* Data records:
• • • •

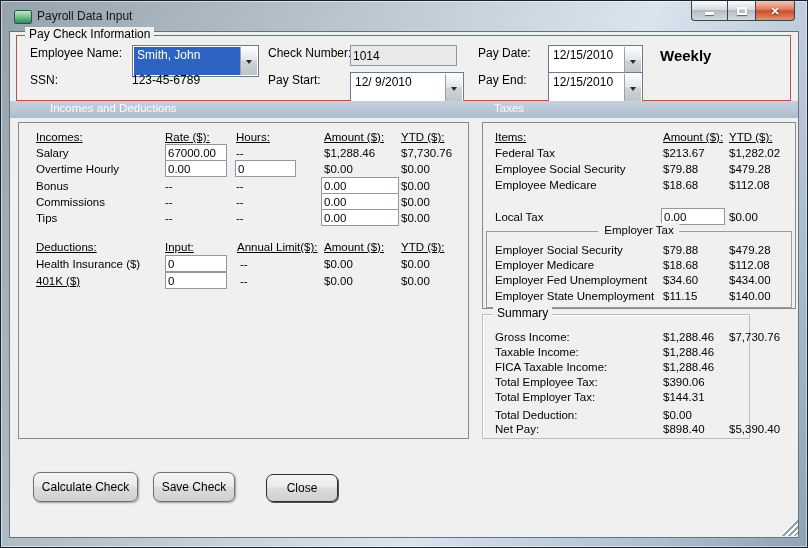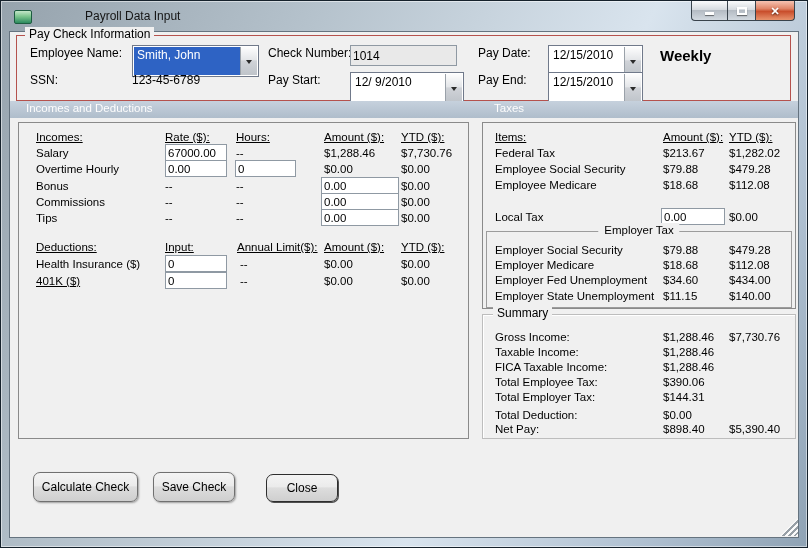--- a/index.html
+++ b/index.html
@@ -3,21 +3,21 @@
 <meta charset="utf-8">
 <style>
   html,body{margin:0;padding:0;}
   body{width:808px;height:548px;overflow:hidden;background:#e8edf2;font-family:"Liberation Sans",sans-serif;}
   .win{position:relative;width:806px;height:546px;border:1px solid #16222c;
        background:linear-gradient(115deg,#96a3ad 0%,#b5c2cc 30%,#d9e4ee 62%,#aebfd0 85%,#8fa3b5 100%);
        box-shadow:inset 0 0 0 1px rgba(255,255,255,.5);}
   .titlebar{position:absolute;left:0;top:0;right:0;height:30px;}
   .app-icon{position:absolute;left:13px;top:9px;width:16px;height:12px;border:1px solid #1d5c40;border-radius:2px;
        background:linear-gradient(180deg,#c4e6c9 0%,#7cc58e 45%,#2c8a5e 100%);}
-  .title{position:absolute;left:36px;top:8px;font-size:12px;color:#151515;white-space:nowrap;margin-left:48px;}
+  .title{position:absolute;left:36px;top:8px;font-size:12px;color:#151515;white-space:nowrap;}
   .caps{position:absolute;right:12px;top:0;height:21px;display:flex;}
   .cap{height:20px;box-sizing:border-box;border:1px solid #39434c;border-top:none;
        background:linear-gradient(#fafbfc,#d6dbe0 45%,#b4bbc3 50%,#d2d9e0);
        display:flex;align-items:center;justify-content:center;cursor:default;}
   .cap.min{width:36px;border-radius:0 0 0 4px;border-right-width:0;}
   .cap.max{width:29px;}
   .cap.close{width:39px;border-radius:0 0 4px 0;border-left-width:0;
        background:linear-gradient(#f6c3b2,#e08568 40%,#c94e2c 55%,#e8936d);}
   .g-min{width:9px;height:3px;background:#fff;box-shadow:0 1px 1px rgba(0,0,0,.5);margin-top:5px;}
   .g-max{width:10px;height:8px;box-sizing:border-box;border:2px solid #fff;box-shadow:0 1px 1px rgba(0,0,0,.45);}
@@ -43,21 +43,21 @@
   .dd{position:absolute;box-sizing:border-box;height:32px;background:#fff;border:1px solid #70798a;}
   .dd-text{position:absolute;left:1px;top:1px;bottom:1px;right:17px;font-size:12px;line-height:17px;padding-left:3px;
       white-space:nowrap;overflow:hidden;}
   .dd-text.sel{background:#2e63c4;color:#fff;}
   .dd-btn{position:absolute;top:1px;bottom:1px;right:1px;width:16px;border-left:1px solid #9aa1a9;
       background:linear-gradient(#fdfdfd,#e4e6e9 45%,#d0d3d8 50%,#bfc4ca);display:flex;align-items:center;justify-content:center;}
   .tri{width:0;height:0;border:3px solid transparent;border-top:4px solid #2b2b2b;margin-top:4px;}
   .empbox{position:absolute;left:3px;top:108px;width:304px;height:75px;border:1px solid #9c9c9c;}
   .empbox .cap-lbl{position:absolute;top:-9px;left:50%;transform:translateX(-50%);background:#f0f0f0;
       padding:0 6px;font-size:11.5px;line-height:14px;white-space:nowrap;}
-  .sumbox{position:absolute;left:472px;top:282px;width:314px;height:125px;border:1px solid #bdbdbd;
+  .sumbox{position:absolute;left:472px;top:282px;width:268px;height:125px;border:1px solid #bdbdbd;
       box-shadow:inset 1px 1px 0 #fff;box-sizing:border-box;padding-left:16px;}
   .btn{position:absolute;box-sizing:border-box;border:1px solid #707070;border-radius:7px;
       background:linear-gradient(#f4f4f4,#ebebeb 45%,#dddddd 50%,#cfcfcf);
       font-family:"Liberation Sans",sans-serif;font-size:12px;color:#000;box-shadow:1px 1px 2px rgba(0,0,0,.35);cursor:default;}
   .btn.default{border-color:#2e2e2e;box-shadow:1px 1px 0 #4f4f4f;}
   .grip{position:absolute;left:770px;top:486px;width:18px;height:18px;
       background:repeating-linear-gradient(135deg,#fafafa 0 2px,#98a0a7 2px 4px);
       clip-path:polygon(100% 0,100% 100%,0 100%);}
 </style>
 </head>
@@ -115,21 +115,21 @@
     <span class="lbl" style="left:468px;top:38px;">Pay End:</span>
     <div class="dd" style="left:538px;top:40px;width:95px;">
       <span class="dd-text">12/15/2010</span>
       <span class="dd-btn">
           <span class="tri"></span>
         </span>
     </div>
     <span class="weekly">Weekly</span>
 
     <div class="secbar">
-      <span style="left:16px;">Incomes and Deductions</span>
+      <span style="left:40px;">Incomes and Deductions</span>
       <span style="left:484px;">Taxes</span>
     </div>
 
     <div class="panel" style="left:8px;top:90px;width:451px;height:317px;">
       <div class="row" style="top:6px;">
         <span class="c hd" style="left:17px;">Incomes:</span>
         <span class="c hd" style="left:146px;">Rate ($):</span>
         <span class="c hd" style="left:217px;">Hours:</span>
         <span class="c hd" style="left:305px;">Amount ($):</span>
         <span class="c hd" style="left:382px;">YTD ($):</span>

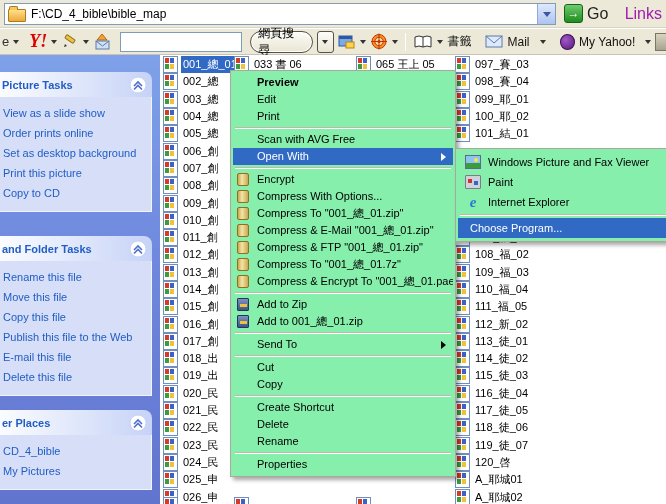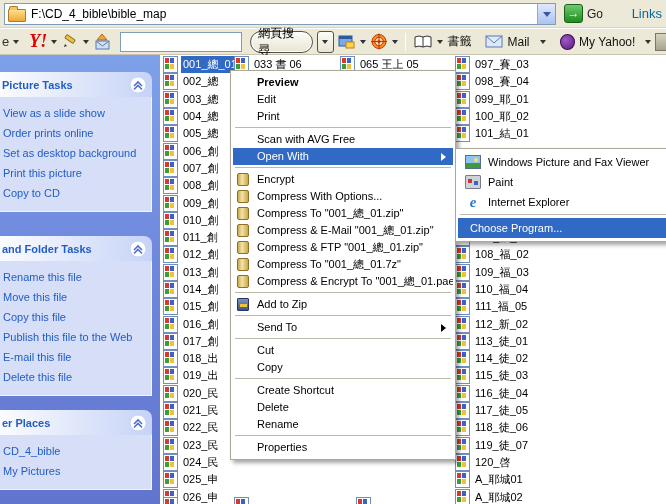--- a/index.html
+++ b/index.html
@@ -9,22 +9,22 @@
   
   .addressbar{position:absolute;top:0;left:0;right:0;height:28px;display:flex;align-items:center;padding:0 4px;box-sizing:border-box;background:#ece9d8;border-bottom:1px solid #d8d4c4;}
   .addr-combo{width:552px;height:22px;background:#fff;border:1px solid #7f9db9;display:flex;align-items:center;padding-left:3px;box-sizing:border-box;}
   .addr-text{font-size:12px;color:#000;margin-left:5px;white-space:nowrap;}
   .combo-drop{margin-left:auto;width:17px;height:20px;background:linear-gradient(#dfe9fd,#aec3f0);border-left:1px solid #93a8d8;display:flex;align-items:center;justify-content:center;}
   .vchev{width:0;height:0;border:4px solid transparent;border-top:5px solid #3a57a5;margin-top:5px;}
   .fold{width:16px;height:11px;background:linear-gradient(#ffe08a,#edaa3a);border:1px solid #b07820;border-radius:1px;position:relative;margin-top:3px;flex:0 0 auto;}
   .fold::before{content:"";position:absolute;top:-4px;left:0;width:7px;height:3px;background:#f3c85f;border:1px solid #b07820;border-bottom:none;border-radius:2px 2px 0 0;}
   .go-btn{display:flex;align-items:center;gap:4px;margin-left:8px;}
   .go-ico{width:17px;height:17px;border-radius:3px;background:linear-gradient(#6fcb6f,#1e8c1e);border:1px solid #156315;color:#fff;font-weight:bold;font-size:12px;line-height:17px;text-align:center;}
-  .go-label{font-size:12px;color:#222;}
-  .links-label{font-size:13px;color:#0369a1;margin-left:auto;}
+  .go-label{font-size:16px;color:#222;}
+  .links-label{font-size:16px;color:#a21caf;margin-left:auto;}
 
   
   .ytoolbar{position:absolute;top:28px;left:0;right:0;height:27px;background:#ece9d8;border-top:1px solid #fff;border-bottom:1px solid #c9c5b2;display:flex;align-items:center;padding:0 2px;box-sizing:border-box;gap:4px;}
   .dcar{width:0;height:0;border:3px solid transparent;border-top:4px solid #333;margin-top:4px;flex:0 0 auto;}
   .tb-e{font-size:13px;color:#333;}
   .ylogo{font-family:"Liberation Serif","DejaVu Serif",serif;font-style:italic;font-weight:bold;font-size:18px;color:#dd0000;margin-left:6px;}
   .searchbox{width:116px;height:18px;border:1px solid #7f9db9;font-size:11px;padding:0 2px;margin-left:4px;}
   .wsearch{height:20px;border:1px solid #55524a;border-radius:11px;background:linear-gradient(#fdfdf8,#e9e5d2);font-size:12px;padding:0 7px;display:flex;align-items:center;margin-left:4px;box-shadow:0 0 0 1px #fff inset;}
   .dropbtn{width:15px;height:20px;border:1px solid #55524a;border-radius:3px;background:linear-gradient(#fdfdf8,#e9e5d2);display:flex;align-items:center;justify-content:center;}
   .tsep{width:1px;height:18px;background:#b9b5a5;border-right:1px solid #fff;margin:0 3px;}
@@ -47,21 +47,21 @@
   .frow{height:17.3px;display:flex;align-items:center;gap:3px;white-space:nowrap;}
   .ftile{position:absolute;top:1px;height:17px;display:flex;align-items:center;gap:3px;white-space:nowrap;}
   .file-icon{width:11px;height:13px;border:1px solid #6f8fc0;background:#fff;display:grid;grid-template-columns:4px 4px;grid-auto-rows:5px;gap:1px;padding:1px;flex:0 0 auto;}
   .q1{background:#d33c2a;} .q2{background:#3b62c4;} .q3{background:#3d9b3d;} .q4{background:#f0c23c;}
   .flabel{padding:1px 2px;}
   .frow.selected .flabel{background:#316ac5;color:#fff;}
   .ghost{visibility:hidden;}
   .sliver{position:absolute;top:442px;}
 
   
-  .menu{position:absolute;background:#ffffff;border:1px solid #aca899;box-shadow:3px 3px 4px rgba(0,0,0,.35);padding:3px 2px;box-sizing:border-box;font-size:11px;}
+  .menu{position:absolute;background:#86efac;border:1px solid #aca899;box-shadow:3px 3px 4px rgba(0,0,0,.35);padding:3px 2px;box-sizing:border-box;font-size:11px;}
   #ctxmenu{left:230px;top:70px;width:226px;z-index:10;}
   #submenu{left:455px;top:148px;width:219px;z-index:11;}
   .mitem{position:relative;height:17px;line-height:17px;padding:0 18px 0 24px;color:#000;white-space:nowrap;overflow:hidden;}
   .mitem.bold{font-weight:bold;}
   .mitem.hl,.sitem.hl{background:#316ac5;color:#fff;}
   .msep{height:0;border-top:1px solid #bdb9aa;border-bottom:1px solid #fff;margin:2px 2px;}
   .mi{position:absolute;left:4px;top:2px;width:12px;height:13px;box-sizing:border-box;}
   .mi-compress{background:linear-gradient(90deg,#c8a850,#f4e4a8 40%,#c8a850);border:1px solid #907020;border-radius:2px;}
   .mi-addzip{background:linear-gradient(#7d92c0,#3d5488);border:1px solid #24355e;border-radius:1px;}
   .mi-addzip::after{content:"";position:absolute;left:2px;top:5px;width:7px;height:3px;background:#f0c23c;}
@@ -457,21 +457,21 @@
         </div>
       <div class="ftile" style="left:74px;">
         <span class="file-icon">
             <span class="q1"></span>
             <span class="q2"></span>
             <span class="q3"></span>
             <span class="q4"></span>
           </span>
         <span class="flabel">033 書 06</span>
       </div>
-      <div class="ftile" style="left:180px;">
+      <div class="ftile" style="left:196px;">
         <span class="file-icon">
             <span class="q1"></span>
             <span class="q2"></span>
             <span class="q3"></span>
             <span class="q4"></span>
           </span>
         <span class="flabel">065 王上 05</span>
       </div>
       <div id="col4" class="fcol">
           <div class="frow">
@@ -734,20 +734,21 @@
       <div class="msep"></div>
       <div class="mitem"><span class="mi mi-compress"></span><span>Encrypt</span></div>
       <div class="mitem"><span class="mi mi-compress"></span><span>Compress With Options...</span></div>
       <div class="mitem"><span class="mi mi-compress"></span><span>Compress To "001_總_01.zip"</span></div>
       <div class="mitem"><span class="mi mi-compress"></span><span>Compress &amp; E-Mail "001_總_01.zip"</span></div>
       <div class="mitem"><span class="mi mi-compress"></span><span>Compress &amp; FTP "001_總_01.zip"</span></div>
       <div class="mitem"><span class="mi mi-compress"></span><span>Compress To "001_總_01.7z"</span></div>
       <div class="mitem"><span class="mi mi-compress"></span><span>Compress &amp; Encrypt To "001_總_01.pae"</span></div>
       <div class="msep"></div>
       <div class="mitem"><span class="mi mi-addzip"></span><span>Add to Zip</span></div>
+      <div class="mitem"><span class="mi mi-addzip"></span><span>Add to 001_總_01.zip</span></div>
       <div class="msep"></div>
       <div class="mitem arrow"><span>Send To</span></div>
       <div class="msep"></div>
       <div class="mitem"><span>Cut</span></div>
       <div class="mitem"><span>Copy</span></div>
       <div class="msep"></div>
       <div class="mitem"><span>Create Shortcut</span></div>
       <div class="mitem"><span>Delete</span></div>
       <div class="mitem"><span>Rename</span></div>
       <div class="msep"></div>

• • • •

* The task: Return each line of the entries that holds the string "cursor".

* Exercise response:
        display:flex;align-items:center;justify-content:center;cursor:default;}
       font-family:"Liberation Sans",sans-serif;font-size:12px;color:#000;box-shadow:1px 1px 2px rgba(0,0,0,.35);cursor:default;}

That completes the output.